Supplied entries Start Marker

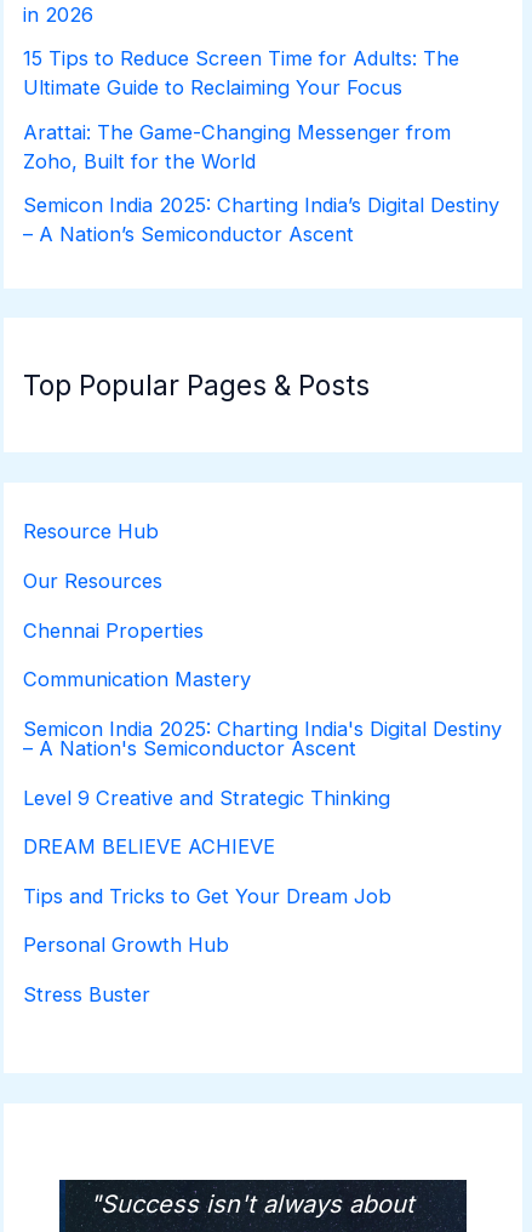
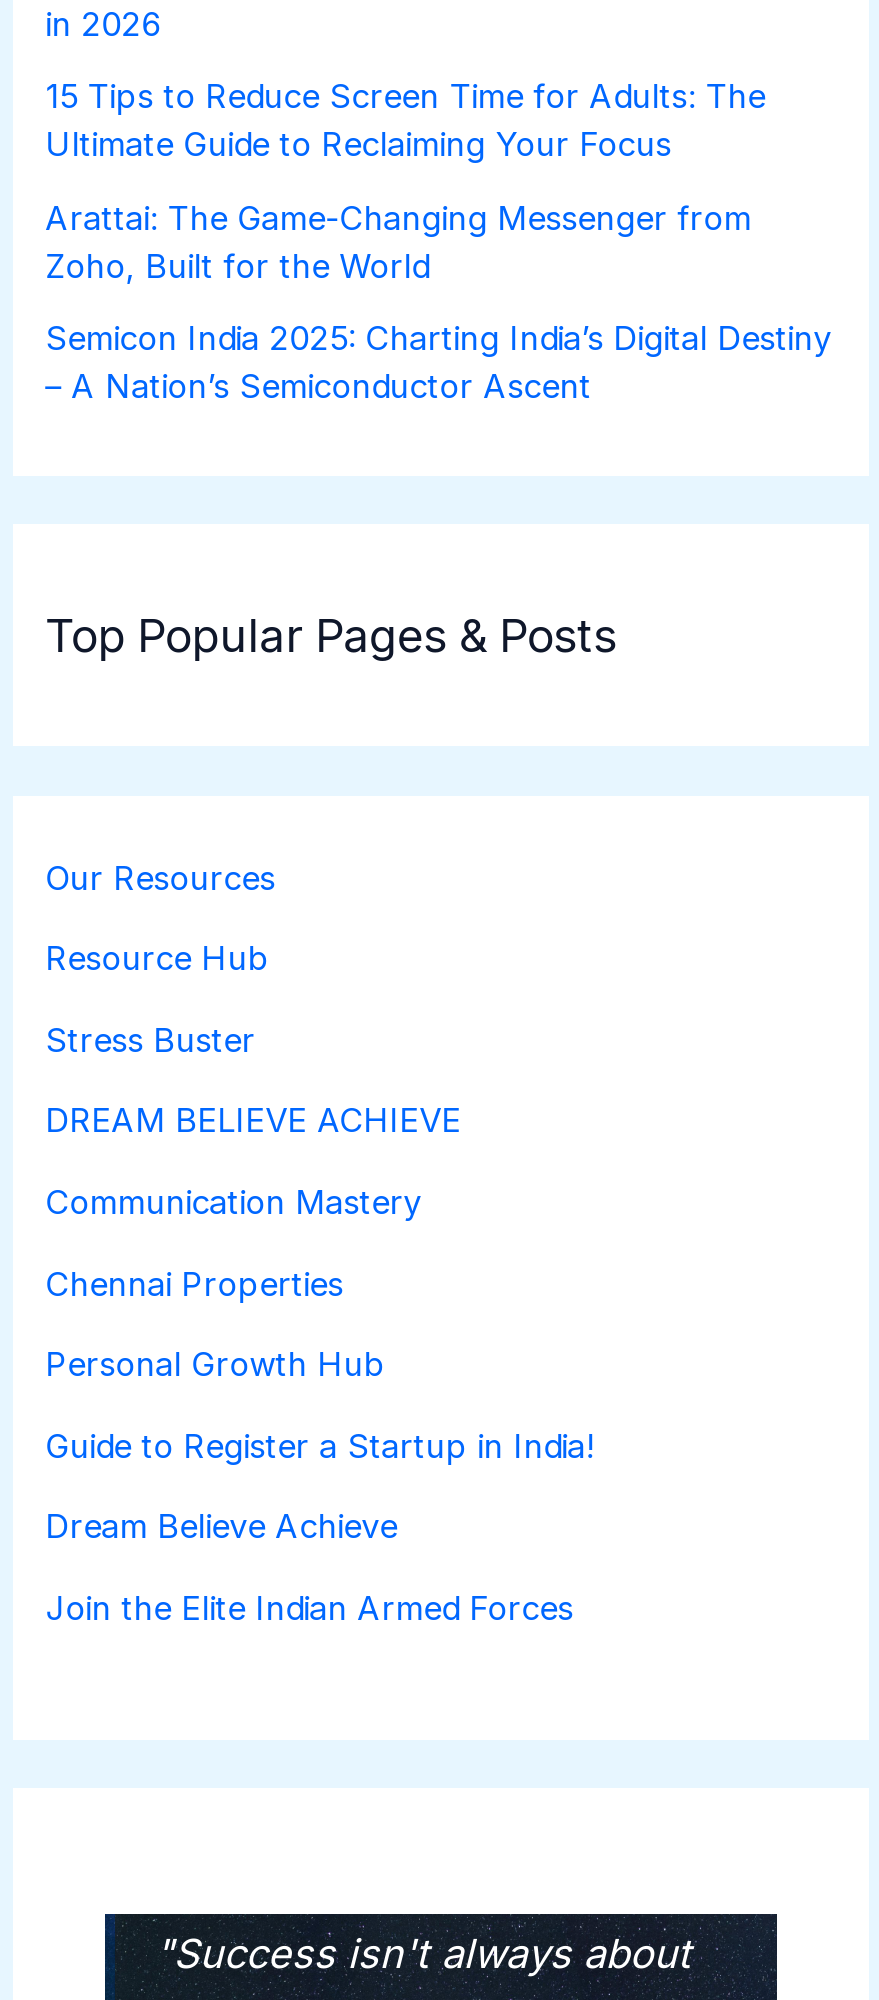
moved [23,520,159,544] -> [45,938,269,978]: Resource Hub
moved [23,569,163,593] -> [45,857,275,897]: Our Resources
moved [23,618,204,642] -> [45,1263,343,1303]: Chennai Properties
moved [23,667,251,692] -> [45,1182,421,1222]: Communication Mastery
[23,717,502,908] Semicon India 2025: Charting India's Digital Destiny | – A Nation's Semiconductor Ascent | Level 9 Creative and Strategic Thinking | Tips and Tricks to Get Your Dream Job -> none
moved [23,834,275,859] -> [45,1101,461,1141]: DREAM BELIEVE ACHIEVE
moved [23,933,229,957] -> [45,1344,385,1384]: Personal Growth Hub
none -> [45,1425,593,1628] Guide to Register a Startup in India! | Dream Believe Achieve | Join the Elite Indian Armed Forces
moved [23,982,150,1006] -> [45,1019,255,1059]: Stress Buster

Supplied entries End Marker

*What is needed:* The stretch of entries above that starts with the line containing "moved [23,618,204,642] ->" and goes on through the line containing "moved [23,667,251,692] ->" is to be transcribed exactly, and no other line is to be transcribed.

*Your solution:*
moved [23,618,204,642] -> [45,1263,343,1303]: Chennai Properties
moved [23,667,251,692] -> [45,1182,421,1222]: Communication Mastery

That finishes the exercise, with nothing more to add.